— Records for the exercise —
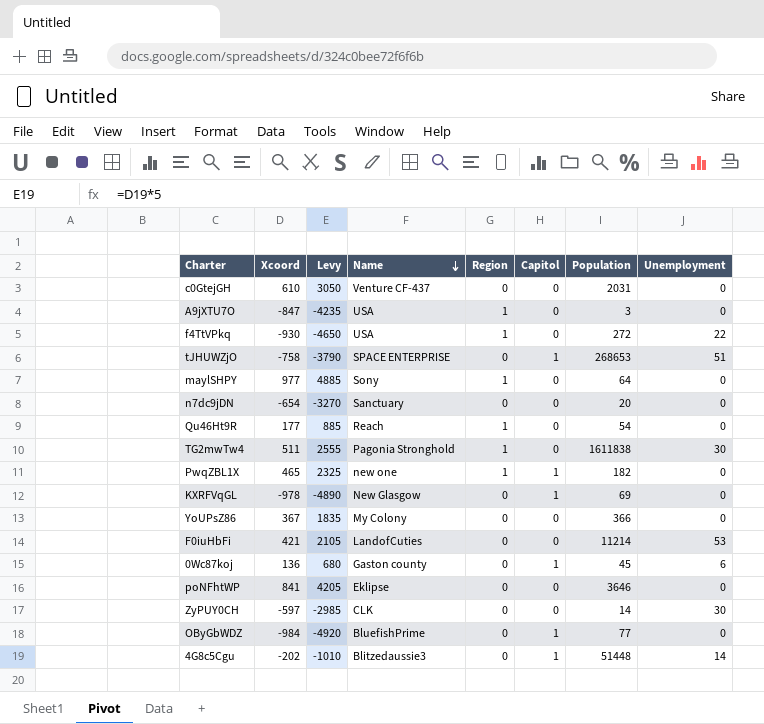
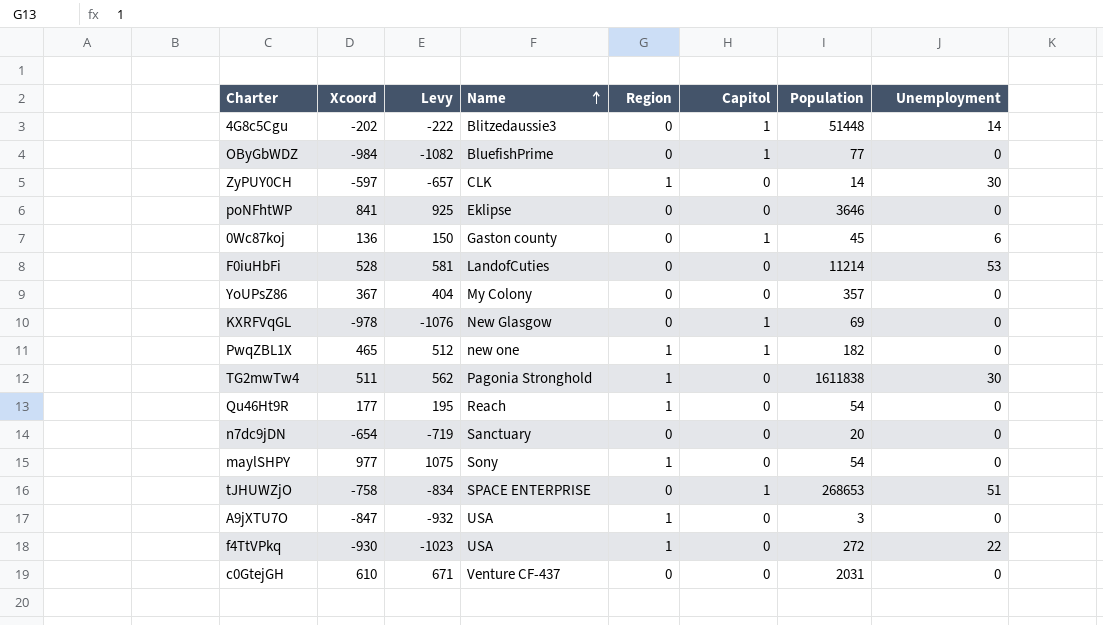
row order: Name descending -> Name ascending
column Levy | formula: [Xcoord] * 5 -> [Xcoord] * 1.1
ZyPUY0CH | Region: 0 -> 1
F0iuHbFi | Xcoord: 421 -> 528
YoUPsZ86 | Population: 366 -> 357
maylSHPY | Population: 64 -> 54

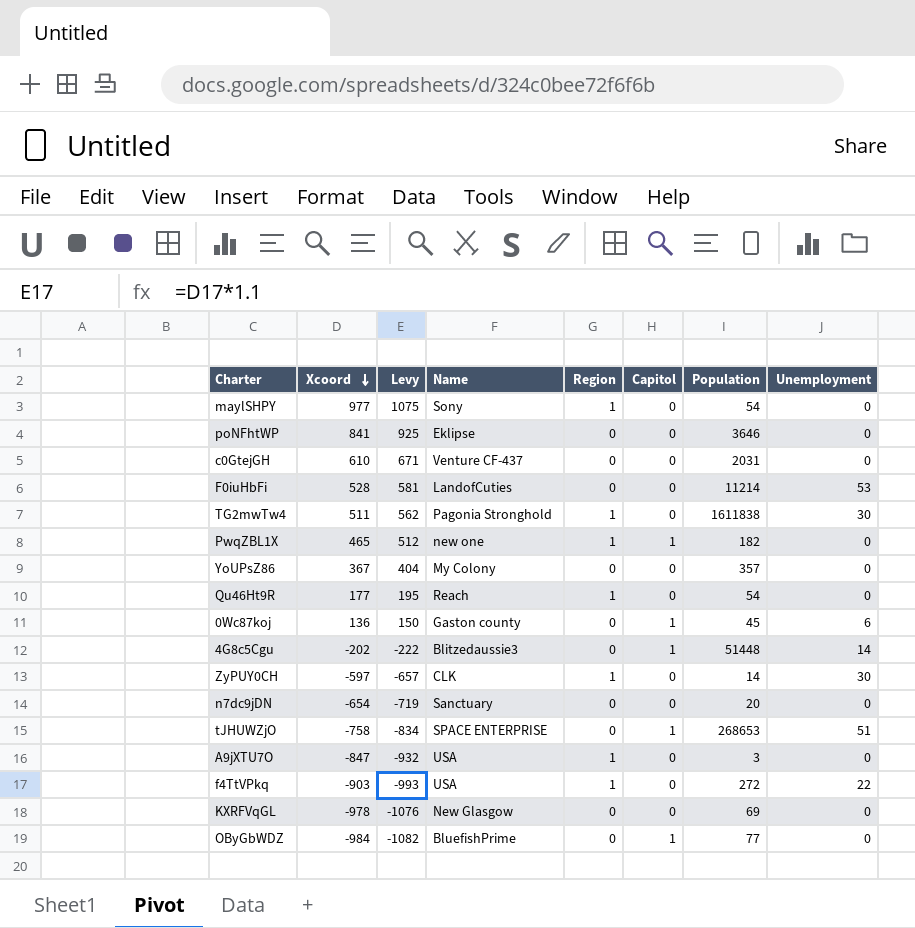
row order: Name ascending -> Xcoord descending
f4TtVPkq | Xcoord: -930 -> -903
f4TtVPkq | Levy: -1023 -> -993
KXRFVqGL | Capitol: 1 -> 0

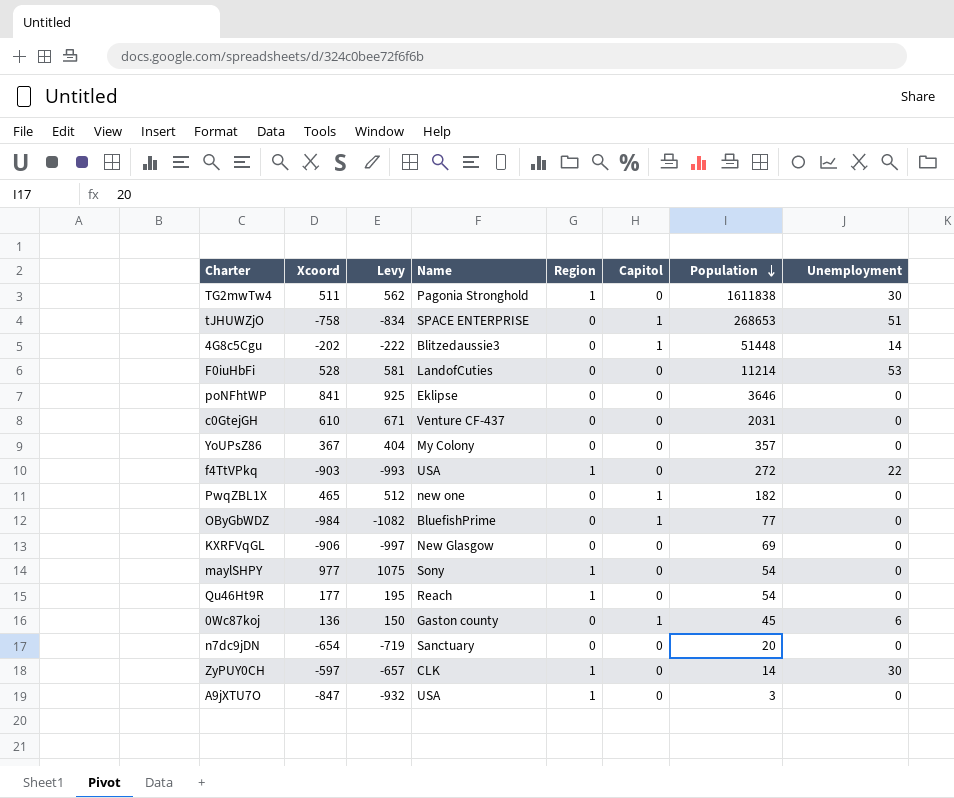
row order: Xcoord descending -> Population descending
PwqZBL1X | Region: 1 -> 0
KXRFVqGL | Xcoord: -978 -> -906
KXRFVqGL | Levy: -1076 -> -997

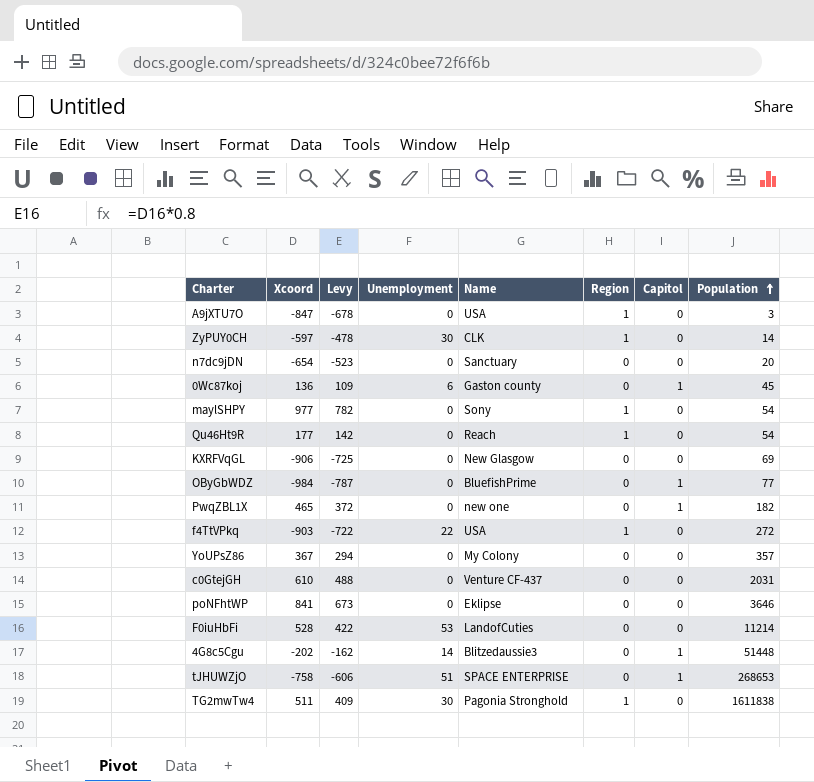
row order: Population descending -> Population ascending
column Levy | formula: [Xcoord] * 1.1 -> [Xcoord] * 0.8
column Unemployment | position: 8 -> 4

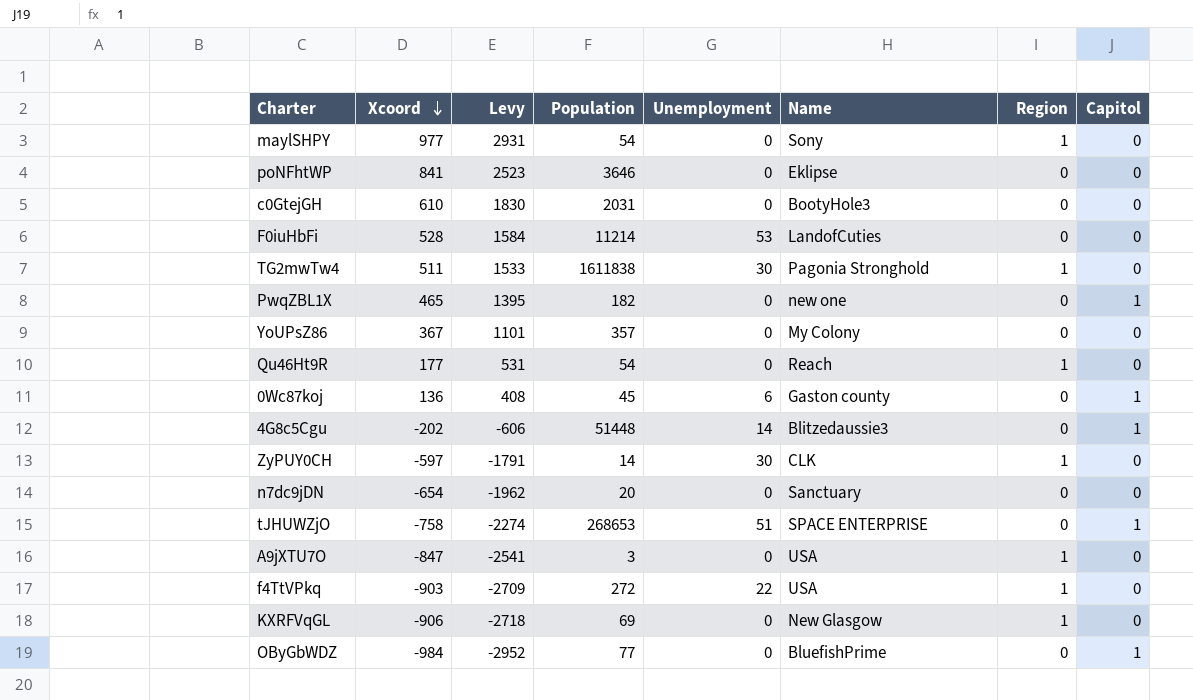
row order: Population ascending -> Xcoord descending
column Levy | formula: [Xcoord] * 0.8 -> [Xcoord] * 3
column Population | position: 8 -> 4
c0GtejGH | Name: Venture CF-437 -> BootyHole3
KXRFVqGL | Region: 0 -> 1

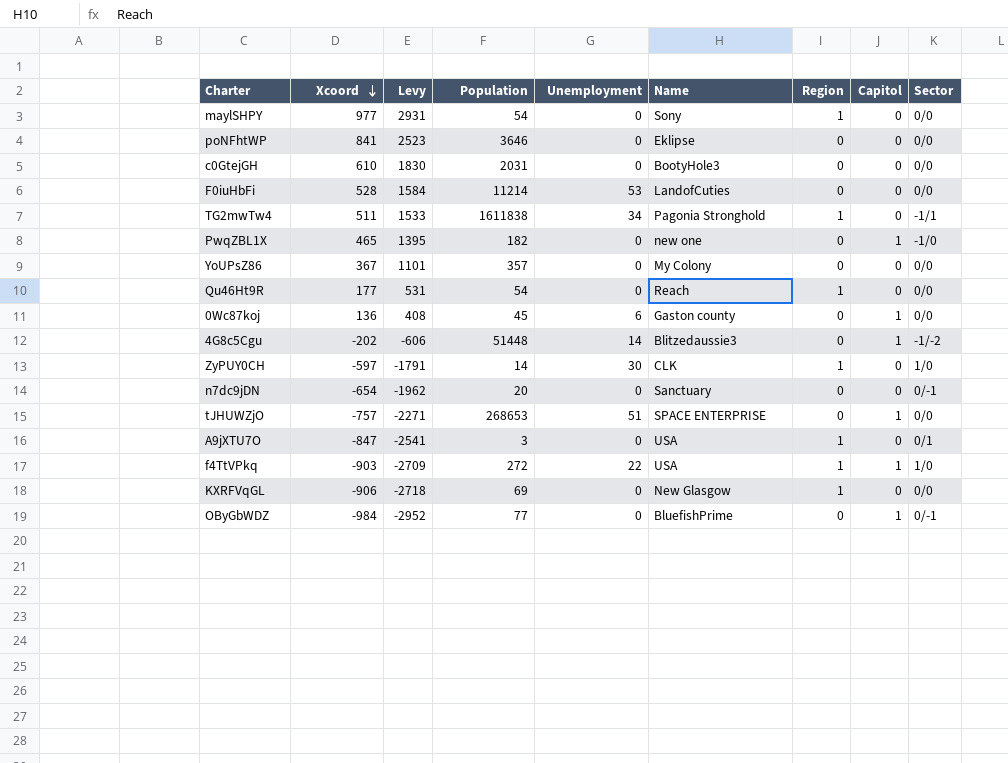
column Sector | position: none -> 9
TG2mwTw4 | Unemployment: 30 -> 34
tJHUWZjO | Xcoord: -758 -> -757
tJHUWZjO | Levy: -2274 -> -2271
f4TtVPkq | Capitol: 0 -> 1

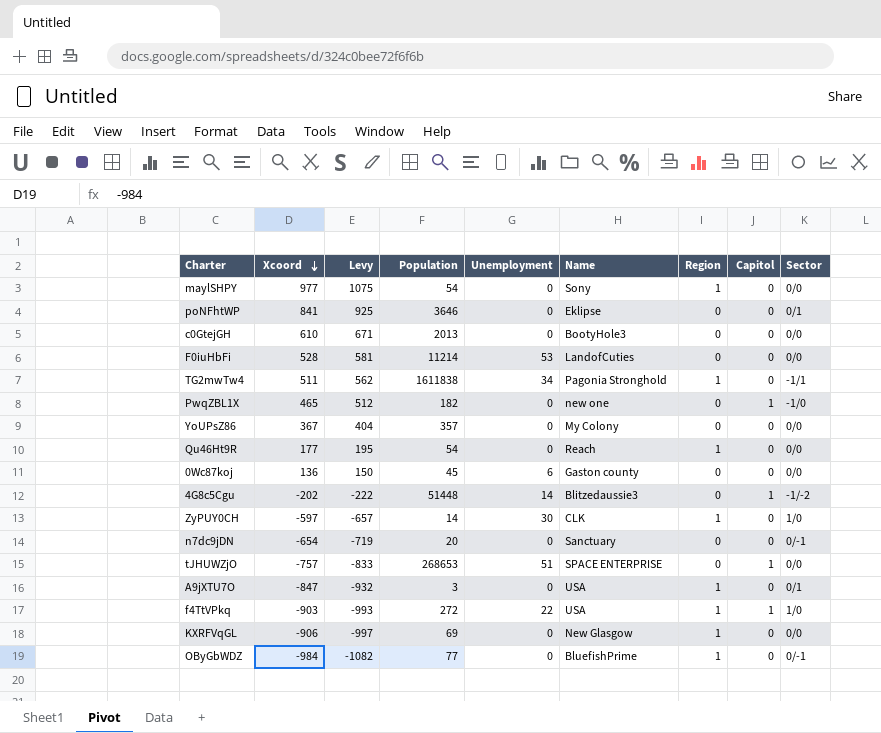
column Levy | formula: [Xcoord] * 3 -> [Xcoord] * 1.1
poNFhtWP | Sector: 0/0 -> 0/1
c0GtejGH | Population: 2031 -> 2013
0Wc87koj | Capitol: 1 -> 0
OByGbWDZ | Region: 0 -> 1
OByGbWDZ | Capitol: 1 -> 0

— Exercise objective —
Pictures aside, repeat every entry exactly as written.

— Written response —
row order: Name descending -> Name ascending
column Levy | formula: [Xcoord] * 5 -> [Xcoord] * 1.1
ZyPUY0CH | Region: 0 -> 1
F0iuHbFi | Xcoord: 421 -> 528
YoUPsZ86 | Population: 366 -> 357
maylSHPY | Population: 64 -> 54

row order: Name ascending -> Xcoord descending
f4TtVPkq | Xcoord: -930 -> -903
f4TtVPkq | Levy: -1023 -> -993
KXRFVqGL | Capitol: 1 -> 0

row order: Xcoord descending -> Population descending
PwqZBL1X | Region: 1 -> 0
KXRFVqGL | Xcoord: -978 -> -906
KXRFVqGL | Levy: -1076 -> -997

row order: Population descending -> Population ascending
column Levy | formula: [Xcoord] * 1.1 -> [Xcoord] * 0.8
column Unemployment | position: 8 -> 4

row order: Population ascending -> Xcoord descending
column Levy | formula: [Xcoord] * 0.8 -> [Xcoord] * 3
column Population | position: 8 -> 4
c0GtejGH | Name: Venture CF-437 -> BootyHole3
KXRFVqGL | Region: 0 -> 1

column Sector | position: none -> 9
TG2mwTw4 | Unemployment: 30 -> 34
tJHUWZjO | Xcoord: -758 -> -757
tJHUWZjO | Levy: -2274 -> -2271
f4TtVPkq | Capitol: 0 -> 1

column Levy | formula: [Xcoord] * 3 -> [Xcoord] * 1.1
poNFhtWP | Sector: 0/0 -> 0/1
c0GtejGH | Population: 2031 -> 2013
0Wc87koj | Capitol: 1 -> 0
OByGbWDZ | Region: 0 -> 1
OByGbWDZ | Capitol: 1 -> 0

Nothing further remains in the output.